Association of urinary dysfunction after lower rectal cancer surgery with renal function: a single-center study
Ryosuke Kikuchi, Kazuhito Sasaki, Yusuke Sato, Aya Niimi, Akira Sakamoto, Hiroaki Nozawa, Koji Murono, Shigenobu Emoto, Yuichiro Yokoyama, Kensuke Kaneko, Haruki Kume, Soichiro Ishihara

TL;DR
This study finds that urinary dysfunction after lower rectal cancer surgery is linked to worse kidney function and a higher risk of chronic kidney disease.
Contribution
The study establishes a novel association between postoperative urinary dysfunction and long-term renal outcomes in lower rectal cancer patients.
Findings
Patients with urinary dysfunction had a higher incidence of chronic kidney disease within 3 years post-surgery.
Urinary dysfunction and hypertension were identified as independent risk factors for CKD after lower rectal cancer surgery.
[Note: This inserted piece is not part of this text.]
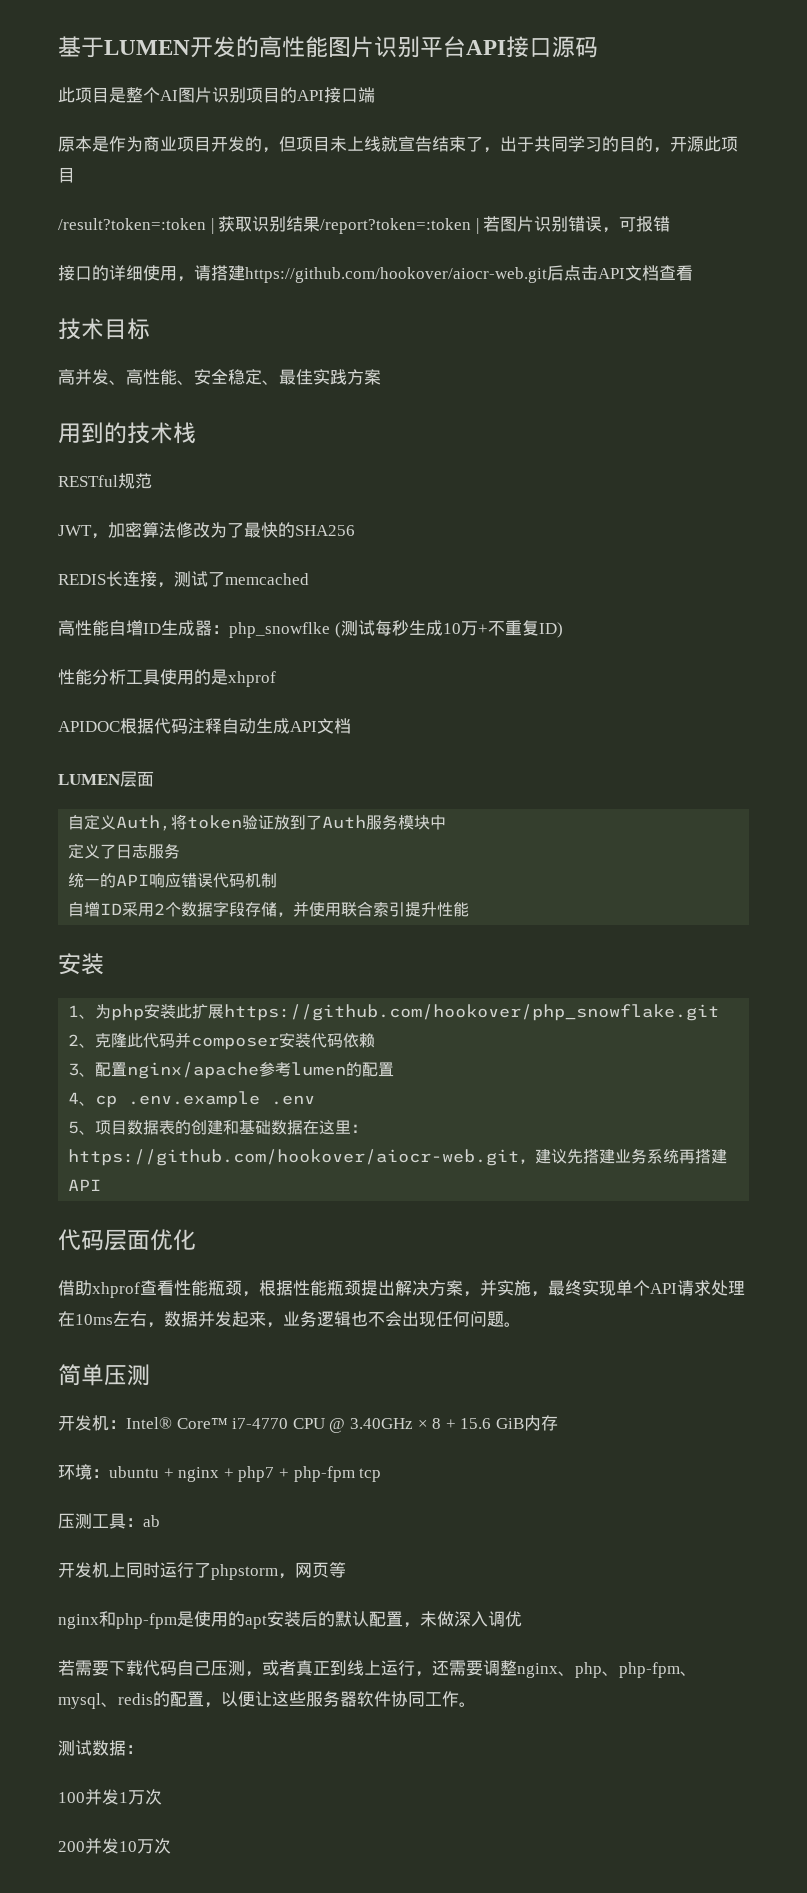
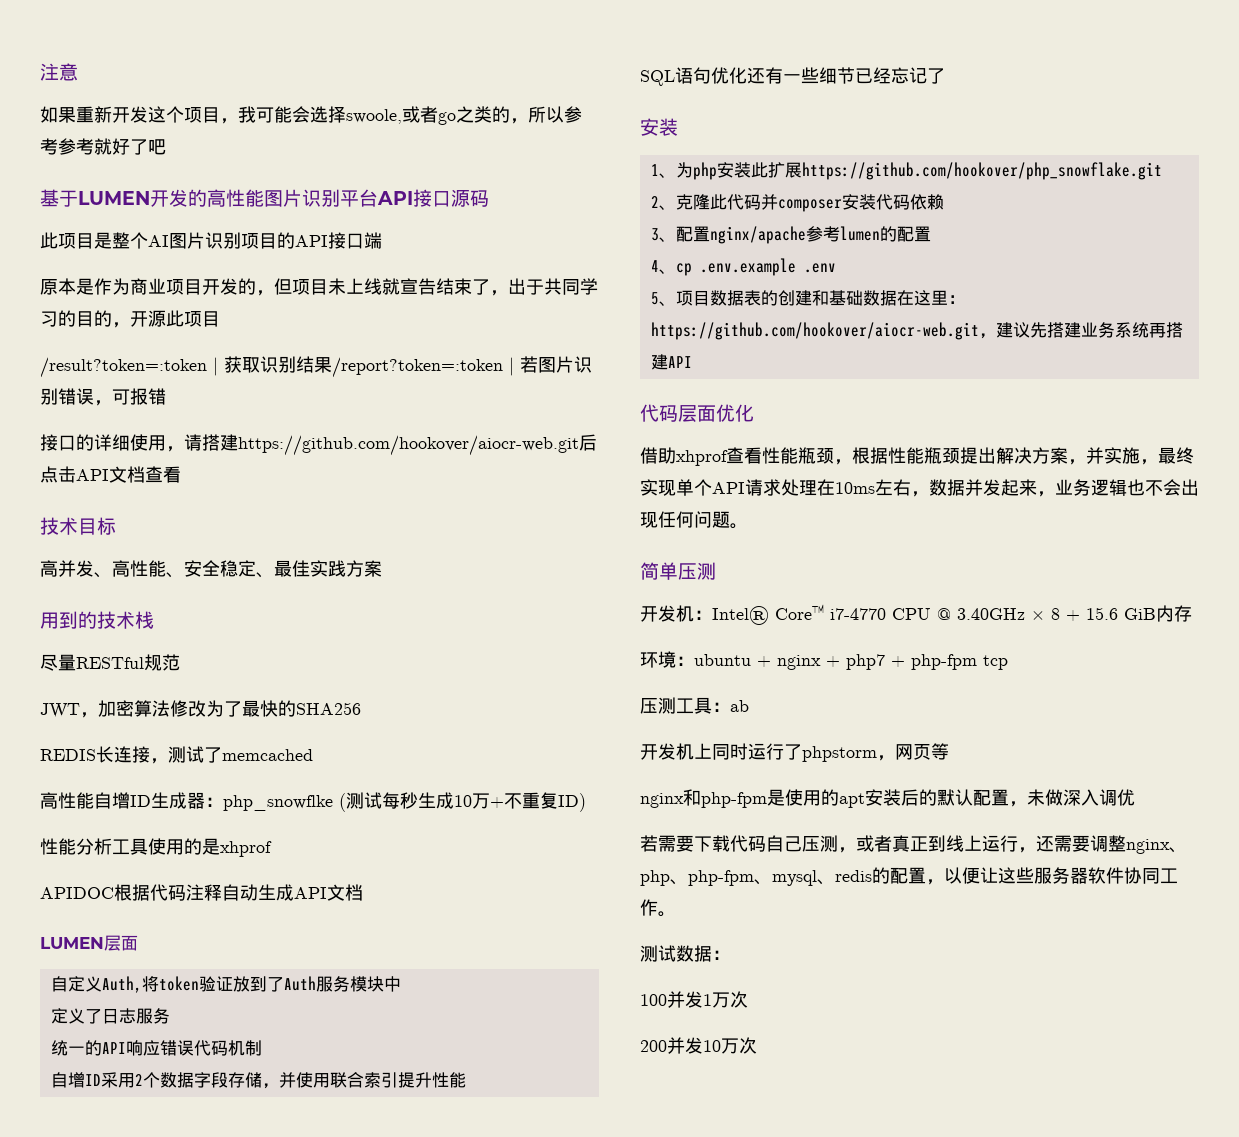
(58, 46) none -> [40,63,78,81] [40,106,582,125] [40,138,166,155] 注意 // 如果重新开发这个项目，我可能会选择swoole,或者go之类的，所以参考参考就好了吧 //
(196, 433) none -> [40,654,76,671] 尽量
(470, 909) none -> [640,67,945,86] // SQL语句优化还有一些细节已经忘记了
Urinary dysfunction was associated with a significant decrease in estimated glomerular filtration rate over time.
Abstract
Urinary dysfunction (UD) is still a major complication after lower rectal cancer (LRC) surgery. Untreated UD is an independent risk factor for renal dysfunction due to repeated urinary reflux and urinary tract infections. However, the relationship between postoperative UD and renal function following LRC surgery remains unclear. In this study, we investigated the impact of UD on renal function post-surgery. We retrospectively evaluated 83 patients with LRC who underwent curative resection at our tertiary referral center between April 2015 and December 2018. UD was diagnosed as a post-void residual urine volume ≥ 50 mL using uroflowmetry tests after discharge. We compared the estimated glomerular filtration rate (eGFR) and the incidence of chronic kidney disease (CKD)—defined as an eGFR < 60 mL/min/1.73 m2—at 3 years after LRC surgery between the UD and non-UD groups. Patient selection…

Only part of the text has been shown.